Summary of Main Findings

Authors reported the cumulative impact of vaccination by age group first. If adults >80 years were vaccinated, 62% of deaths, 33% of hospital admissions, and 3% of ICU admissions were prevented; if all adults 18 and older were vaccinated, deaths, hospitalizations, and ICU admissions were all reduced by 100%. Authors then adjusted for priority group. When groups 1 and 2 (care home residents and workers, healthcare workers, social care workers, and adults aged 80+) were vaccinated, 63% of deaths, 37% of hospitalizations, and 8% of ICU admissions were prevented; when all groups (1 through 10) were vaccinated, all measures were reduced by 100%. Finally, when authors reallocated health and social workers (i.e., those extremely clinically vulnerable and at risk) into different priority groups, vaccinating groups 1 and 2 reduced deaths by 63%, hospitalizations by 37%, and ICU admissions by 8%; 100% of these measures were prevented when all 10 groups were vaccinated.

Study Strengths

Authors conducted sensitivity analyses to estimate the impact of vaccines assuming only 90% uptake and/or 90% vaccine effectiveness. Percent reduction of the clinical outcomes was smaller when less-than-perfect uptake and effectiveness was assumed, however, these reductions were relatively minor.

Limitations

Overall, methods were difficult to understand and insufficiently detailed. Data on COVID-19 associated hospital admissions by age group were from February to April 2020; ICU admissions and deaths by age group were from June 2020. At the time of publication, these data were up to one year old and may be considerably outdated. The assumption that infection during the second wave will mirror dynamics seen during the first wave is not likely to be realistic in real-world settings, especially in the context of ongoing mitigation efforts – including vaccination – and the emergence of new viral strains.
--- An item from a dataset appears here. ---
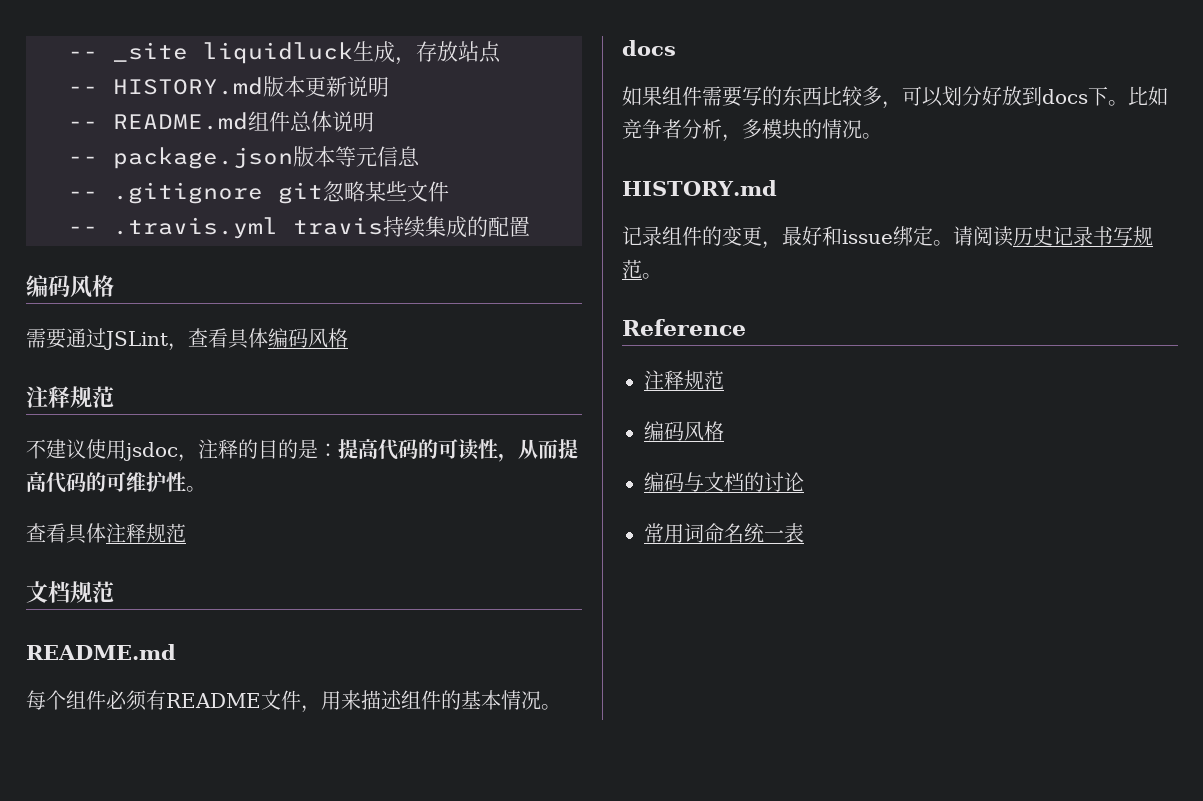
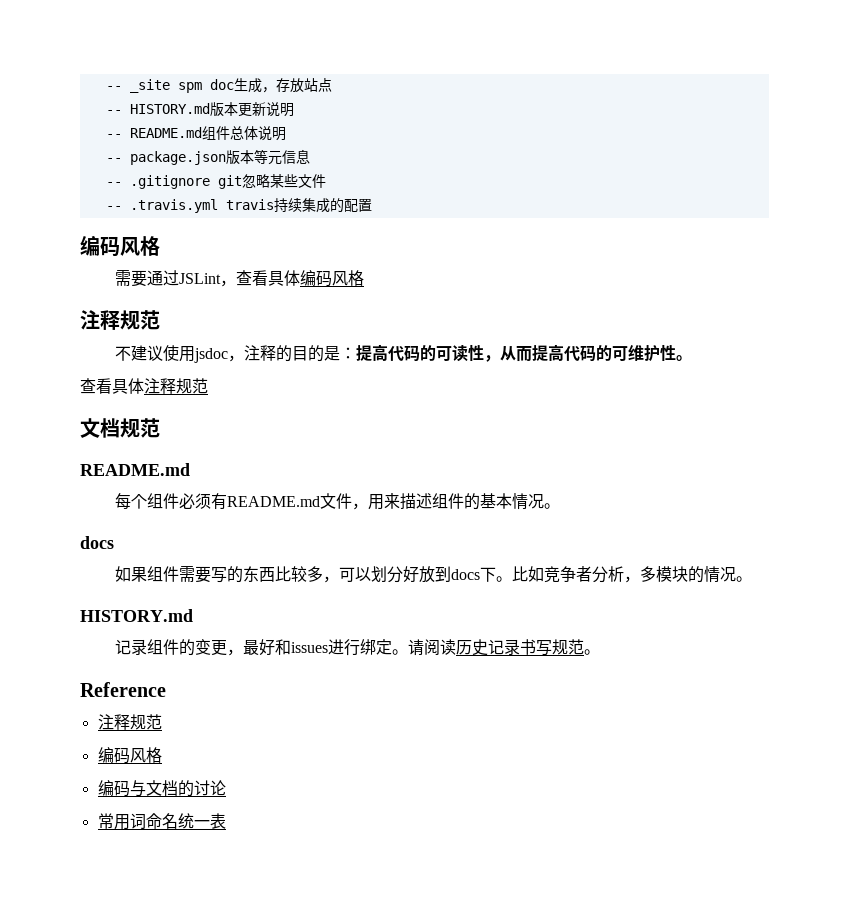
[203,42,353,64] liquidluck -> [177,79,234,93] spm doc
[166,693,261,708] README -> [226,496,320,507] README.md
[842,230,893,244] issue -> [290,639,360,656] issues进行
The modeling does not consider the immunity profile in the population given the history of natural infections that have occurred over the past year. Even at baseline, care and the age burden of infection has changed over time and it seems unlikely that the distribution of outcomes in that first wave would remain the same now. This method also does not seem to consider changes in infection, hospitalization, ICU admission and/or death rates over time (or in changes to relative rates between priority groups over time) as vaccines are rolled out. It is not clear what the “end” time point is for evaluating vaccine impacts. Finally, authors only report cumulative effects of vaccination by age group or priority group, limiting the interpretability of these estimates for specific groups.

Value added

This modeling study attempts to provide potential guidance for monitoring the effectiveness of the UK’s COVID-19 vaccination program and the impact targeting priority groups has on severe clinical outcomes. However, unfounded assumptions about immunity and the age-specific risk of infection and severe outcomes and poorly documented methods limit any potential value added from this study.